__Goal of the exercise__. Locate the line containing "row order: none -> PLAYER'S NAME descending", then please write out that line and all the lines below it in the entries exactly.

__Input__.
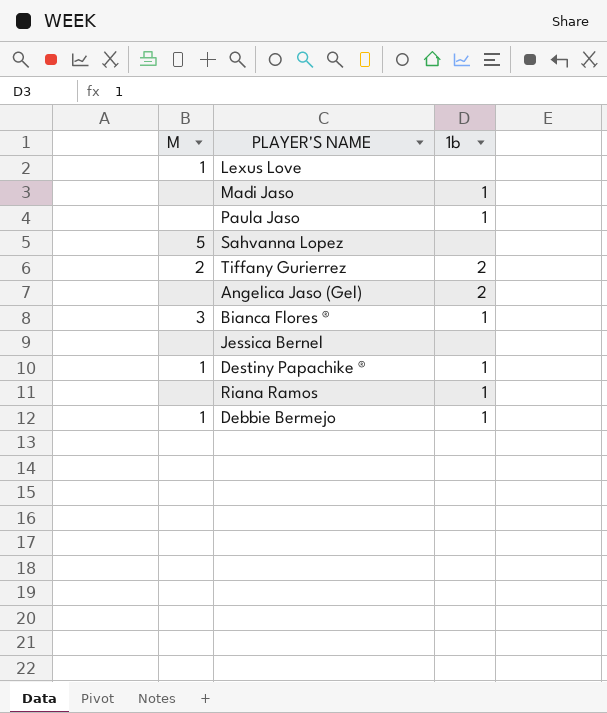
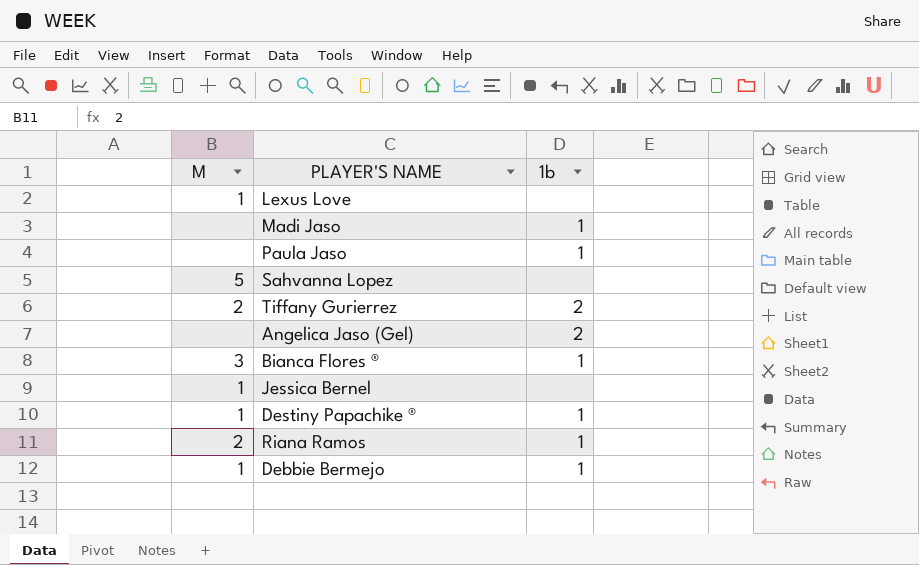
Jessica Bernel | M: none -> 1
Riana Ramos | M: none -> 2

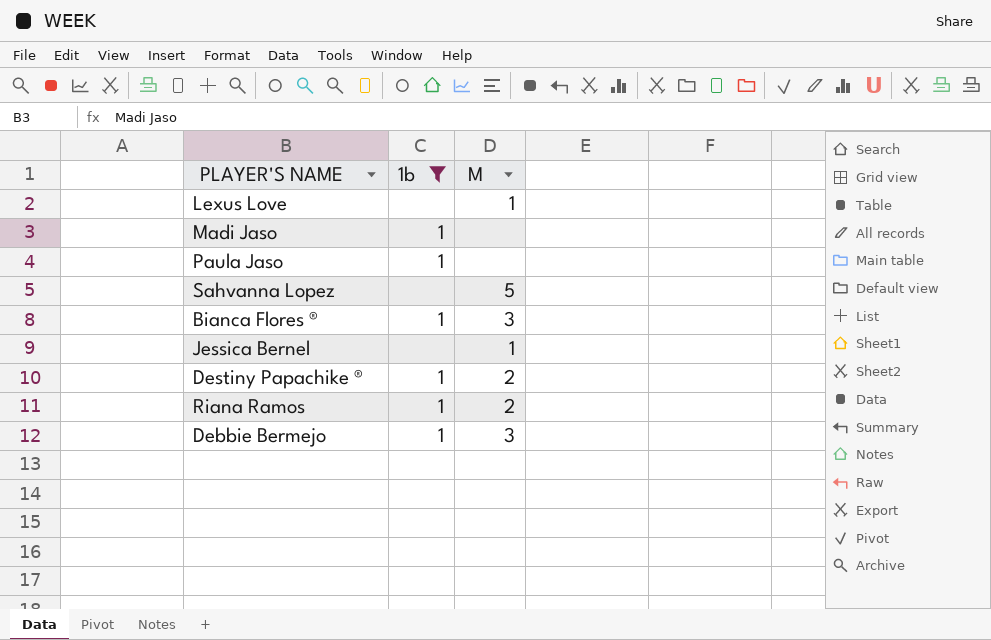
filter: none -> 1b != 2
column M | position: 1 -> 3
Destiny Papachike ® | M: 1 -> 2
Debbie Bermejo | M: 1 -> 3

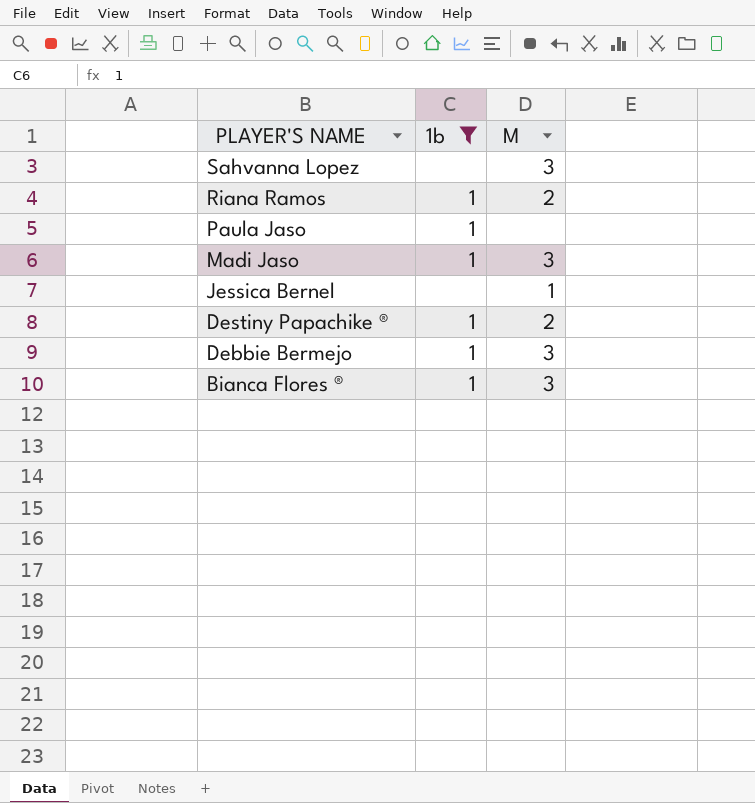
row order: none -> PLAYER'S NAME descending
row Lexus Love: none | 1 -> none
Sahvanna Lopez | M: 5 -> 3
Madi Jaso | M: none -> 3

__Problem solution__.
row order: none -> PLAYER'S NAME descending
row Lexus Love: none | 1 -> none
Sahvanna Lopez | M: 5 -> 3
Madi Jaso | M: none -> 3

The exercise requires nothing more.